Aftermath Read online

Page 8


  I’m not sure what the connection was between the change in Dad and the change in Mom, but I and just about everyone else who knew our family took it more or less for granted that Mom’s problem was a reaction of sorts to what Dad was going through. “Klara has never had to struggle, so when Kåre started going downhill, she caved in right away, you don’t need to be a rocket scientist to see that,” Aunt Rebekka said when she and Uncle Frederik came for their annual visit. She then went on to give a long account of how she, on the other hand, had stayed strong throughout her late cancer-stricken husband’s illness. “I had no choice, I couldn’t take to my bed, I had a young child to see to,” she said. That that same child had been placed in a foster home after her husband’s death due to some form of neglect, the nature of which was never disclosed, was apparently not deemed worth mentioning.

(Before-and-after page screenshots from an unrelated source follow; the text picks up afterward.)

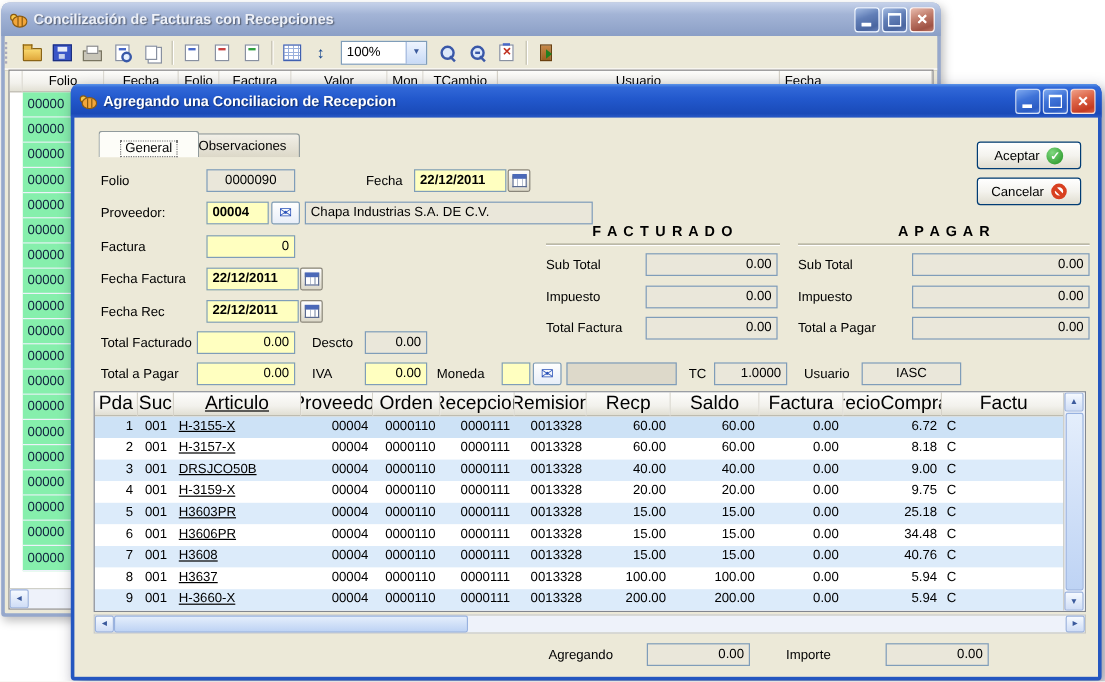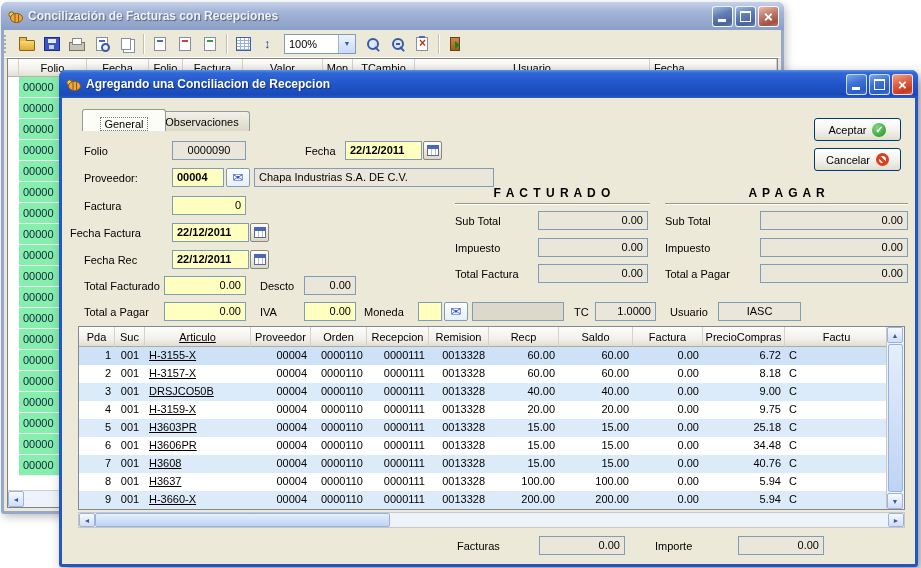--- a/index.html
+++ b/index.html
@@ -70,21 +70,21 @@
   .env-btn{position:absolute;width:24px;height:19px;box-sizing:border-box;border:1px solid #7F9DB9;border-radius:2px;background:linear-gradient(#ffffff,#e8eef8);display:flex;align-items:center;justify-content:center;padding:0;}
   .env-ic::before{content:"✉";color:#2a52b8;font-size:13px;line-height:1;}
   .cal-ic{width:12px;height:11px;box-sizing:border-box;background:#fff;border:1px solid #5a6a90;border-top:4px solid #4a68b8;background-image:linear-gradient(to right,transparent 3px,#b8c0d0 3px,#b8c0d0 4px,transparent 4px,transparent 7px,#b8c0d0 7px,#b8c0d0 8px,transparent 8px);}
 
   .sectitle{position:absolute;font-weight:bold;font-size:12px;letter-spacing:1px;text-align:center;}
   .etch{position:absolute;height:0;border-top:1px solid #9a9782;border-bottom:1px solid #fff;}
 
   
   .grid{position:absolute;left:16px;top:228px;width:827px;height:184px;box-sizing:border-box;border:1px solid #828790;background:#fff;overflow:hidden;}
   .ghead{position:absolute;left:0;top:0;width:810px;height:20px;display:flex;}
-  .gh{height:20px;box-sizing:border-box;background:linear-gradient(#fdfdfb,#f2f1ec 60%,#e0ded2);border-right:1px solid #d5d2c8;border-bottom:1px solid #b0ad9e;display:flex;align-items:center;justify-content:center;font-size:11px;overflow:hidden;white-space:nowrap;}
+  .gh{height:20px;box-sizing:border-box;background:linear-gradient(#fdfdfb,#f2f1ec 60%,#e0ded2);border-right:1px solid #d5d2c8;border-bottom:1px solid #b0ad9e;display:flex;align-items:center;justify-content:center;font-size:16px;overflow:hidden;white-space:nowrap;}
   .grows{position:absolute;left:0;top:20px;width:810px;height:162px;overflow:hidden;}
   .grow{display:flex;height:18px;}
   .grow:nth-child(odd){background:#dcebfa;}
   .grow:nth-child(even){background:#fff;}
   .grow:first-child{background:#cde2f6;}
   .gc{height:18px;box-sizing:border-box;padding:2px 4px;font-size:11px;overflow:hidden;white-space:nowrap;}
   .gh0,.gc0{width:36px;} .gh1,.gc1{width:30px;} .gh2,.gc2{width:106px;text-decoration:underline;} .gh3,.gc3{width:60px;}
   .gh4,.gc4{width:56px;} .gh5,.gc5{width:62px;} .gh6,.gc6{width:60px;} .gh7,.gc7{width:70px;}
   .gh8,.gc8{width:74px;} .gh9,.gc9{width:70px;} .gh10,.gc10{width:82px;} .gh11,.gc11{width:104px;}
   .gc0,.gc3,.gc4,.gc5,.gc6,.gc7,.gc8,.gc9,.gc10{text-align:right;}
@@ -287,21 +287,21 @@
       <span class="lbl" style="left:22px;top:74px;">Proveedor:</span>
       <div class="fld yellow bold" style="left:110px;top:70px;width:52px;">00004</div>
       <button class="env-btn" style="left:164px;top:70px;">
           <span class="env-ic"></span>
         </button>
       <div class="fld ro" style="left:192px;top:70px;width:240px;">Chapa Industrias S.A. DE C.V.</div>
 
       <span class="lbl" style="left:22px;top:102px;">Factura</span>
       <div class="fld yellow num" style="left:110px;top:98px;width:74px;">0</div>
 
-      <span class="lbl" style="left:8px;top:129px;">Fecha Factura</span>
+      <span class="lbl" style="left:22px;top:129px;">Fecha Factura</span>
       <div class="fld yellow bold" style="left:110px;top:125px;width:77px;">22/12/2011</div>
       <button class="sq-btn" style="left:188px;top:125px;">
           <span class="cal-ic"></span>
         </button>
 
       <span class="lbl" style="left:22px;top:156px;">Fecha Rec</span>
       <div class="fld yellow bold" style="left:110px;top:152px;width:77px;">22/12/2011</div>
       <button class="sq-btn" style="left:188px;top:152px;">
           <span class="cal-ic"></span>
         </button>
@@ -493,21 +493,21 @@
           <span class="sb-btn sb-down"></span>
         </div>
       </div>
       <div class="hscroll">
         <span class="sb-btn sb-left" style="height:14px;"></span>
         <span class="sb-thumb hthumb"></span>
         <span class="hspacer"></span>
         <span class="sb-btn sb-right" style="height:14px;"></span>
       </div>
 
-      <span class="lbl" style="left:395px;top:442px;">Facturas</span>
+      <span class="lbl" style="left:395px;top:442px;">Agregando</span>
       <div class="fld ro num" style="left:477px;top:438px;width:86px;">0.00</div>
       <span class="lbl" style="left:593px;top:442px;">Importe</span>
       <div class="fld ro num" style="left:676px;top:438px;width:86px;">0.00</div>
 
     </div>
   </div>
 
 </div>
 
 </body></html>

  Uncle Frederik, for his part, seized the chance to tell a funny little story about how jealous Mom had been when he broke both legs and had to move back in with Grandma and Grandpa to be nursed and cared for. “Remember how you daubed your legs with blue paint and said it was bruises so Mom and Dad would feel sorry for you?” he said, and then he laughed as if to show that this was simply a sweet story, one that he had just happened to remember and definitely not what everyone knew it to be: namely, a sly way of insinuating that Mom was a pampered drama queen who only feigned illness and went around looking woeful to get attention. Oh, Uncle Frederik, he could be so scathing in such a sympathetic fashion that it still makes me mad to think about it, ten years after he was crushed to death in a tragic accident at his repair shop.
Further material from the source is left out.